Code change snippets
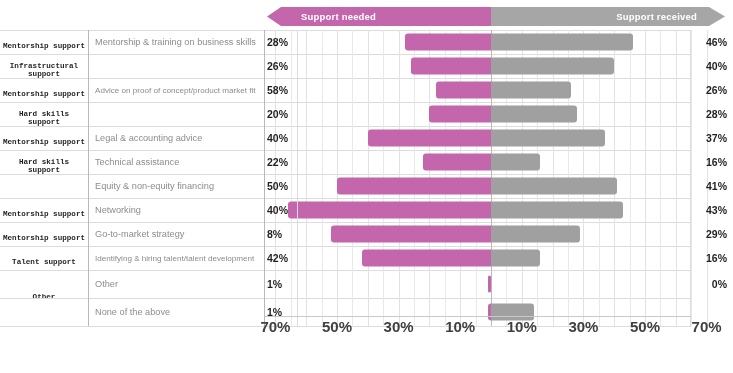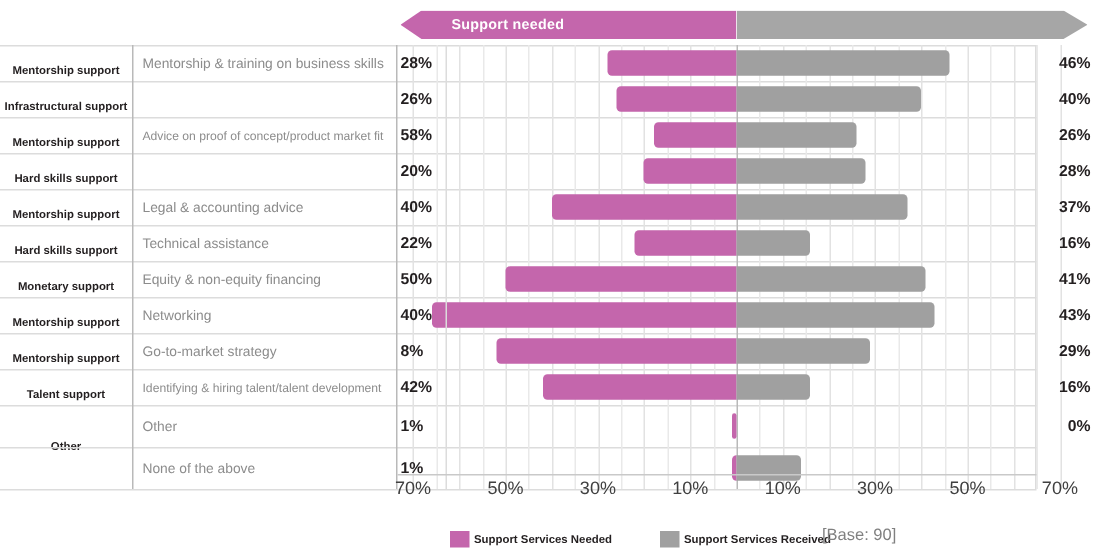--- a/index.html
+++ b/index.html
@@ -36,21 +36,21 @@
   .grid{position:absolute;left:0;top:30px;width:733px;height:286px;}
 
   .row{position:relative;height:24px;}
   .row.tall{height:28px;}
 
   .cell-cat{
     position:absolute;left:0;top:0;width:88px;height:100%;
     display:flex;align-items:center;justify-content:center;
     font-size:7.6px;font-weight:bold;color:#231f20;
     text-align:center;line-height:1.05;
-    box-sizing:border-box;padding:17px 2px;
+    box-sizing:border-box;padding:17px 2px;font-family:Liberation Mono, monospace;
   }
   .cell-item{
     position:absolute;left:88px;top:0;width:177px;height:100%;
     display:flex;align-items:center;
     font-size:9.2px;color:#8c8c8c;
     box-sizing:border-box;padding-left:7px;
     white-space:nowrap;overflow:hidden;
   }
   .cell-item.small{font-size:8.1px;}
   .cell-left-val{
@@ -90,21 +90,21 @@
 
   
   .gl{position:absolute;top:0;bottom:0;width:1px;background:#e9e9e9;}
   .gl.major{background:#e2e2e2;}
   .gl.zero{background:#b9b9b9;}
 
   
   .axis{position:absolute;left:265px;top:316px;width:426px;height:1px;background:#c9c9c9;}
   .axis-labels{position:absolute;left:0;top:318px;width:733px;height:14px;}
   .axis-tick{
-    position:absolute;top:0;font-size:12px;color:#404040;font-weight:normal;
+    position:absolute;top:0;font-size:15px;color:#404040;font-weight:bold;
     transform:translateX(-50%);white-space:nowrap;
   }
 
   
   .legend{position:absolute;left:0;top:352px;width:733px;height:16px;}
   .legend-item{position:absolute;top:0;height:14px;display:flex;align-items:center;}
   .swatch{width:13px;height:11px;display:inline-block;margin-right:3px;}
   .sw-pink{background:#C466AC;}
   .sw-gray{background:#A0A0A0;}
   .legend-text{font-size:7.6px;font-weight:bold;color:#231f20;white-space:nowrap;}
@@ -115,20 +115,21 @@
 </style>
 </head>
 <body>
 
 <div id="root">
 
   <div class="arrow-band">
     <div class="arrow-left"></div>
     <div class="arrow-right"></div>
     <div class="arrow-label left">Support needed</div>
+    <div class="arrow-label right">Support received</div>
   </div>
 
   <div class="grid" id="grid">
       <div class="row" style="height: 24px;">
         <div class="rowline full"></div>
         <div class="plot">
           <div class="gl major" style="left: 10.4px;"></div>
           <div class="gl" style="left: 25.8px;"></div>
           <div class="gl major" style="left: 41.2px;"></div>
           <div class="gl" style="left: 56.6px;"></div>
@@ -391,21 +392,20 @@
           <div class="gl major" style="left: 349.2px;"></div>
           <div class="gl" style="left: 364.6px;"></div>
           <div class="gl major" style="left: 380px;"></div>
           <div class="gl" style="left: 395.4px;"></div>
           <div class="gl major" style="left: 410.8px;"></div>
           <div class="gl" style="left: 426.2px;"></div>
           <div class="gl major" style="left: 441.6px;"></div>
           <div class="bar left" style="width: 154px; left: 72px;"></div>
           <div class="bar right" style="width: 126.28px; left: 226px;"></div>
         </div>
-        <div class="cell-cat">Monetary support</div>
         <div class="cell-item">Equity &amp; non-equity financing</div>
         <div class="cell-left-val">50%</div>
         <div class="cell-right-val">41%</div>
       </div>
       <div class="row" style="height: 24px;">
         <div class="rowline full"></div>
         <div class="plot">
           <div class="gl major" style="left: 10.4px;"></div>
           <div class="gl" style="left: 25.8px;"></div>
           <div class="gl major" style="left: 41.2px;"></div>
@@ -613,25 +613,14 @@
       <div class="axis-tick" style="left: 275.4px;">70%</div>
       <div class="axis-tick" style="left: 337px;">50%</div>
       <div class="axis-tick" style="left: 398.6px;">30%</div>
       <div class="axis-tick" style="left: 460.2px;">10%</div>
       <div class="axis-tick" style="left: 521.8px;">10%</div>
       <div class="axis-tick" style="left: 583.4px;">30%</div>
       <div class="axis-tick" style="left: 645px;">50%</div>
       <div class="axis-tick" style="left: 706.6px;">70%</div>
     </div>
 
-  <div class="legend">
-    <div class="legend-item" style="left:300px;">
-      <span class="swatch sw-pink"></span>
-      <span class="legend-text">Support Services Needed</span>
-    </div>
-    <div class="legend-item" style="left:440px;">
-      <span class="swatch sw-gray"></span>
-      <span class="legend-text">Support Services Received</span>
-    </div>
-    <div class="base-text">[Base: 90]</div>
-  </div>
 
 </div>
 
 </body></html>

Task: Please report every line in the entries above that holds the string "axis".

Solution:
   .axis{position:absolute;left:265px;top:316px;width:426px;height:1px;background:#c9c9c9;}
   .axis-labels{position:absolute;left:0;top:318px;width:733px;height:14px;}
   .axis-tick{
       <div class="axis-tick" style="left: 275.4px;">70%</div>
       <div class="axis-tick" style="left: 337px;">50%</div>
       <div class="axis-tick" style="left: 398.6px;">30%</div>
       <div class="axis-tick" style="left: 460.2px;">10%</div>
       <div class="axis-tick" style="left: 521.8px;">10%</div>
       <div class="axis-tick" style="left: 583.4px;">30%</div>
       <div class="axis-tick" style="left: 645px;">50%</div>
       <div class="axis-tick" style="left: 706.6px;">70%</div>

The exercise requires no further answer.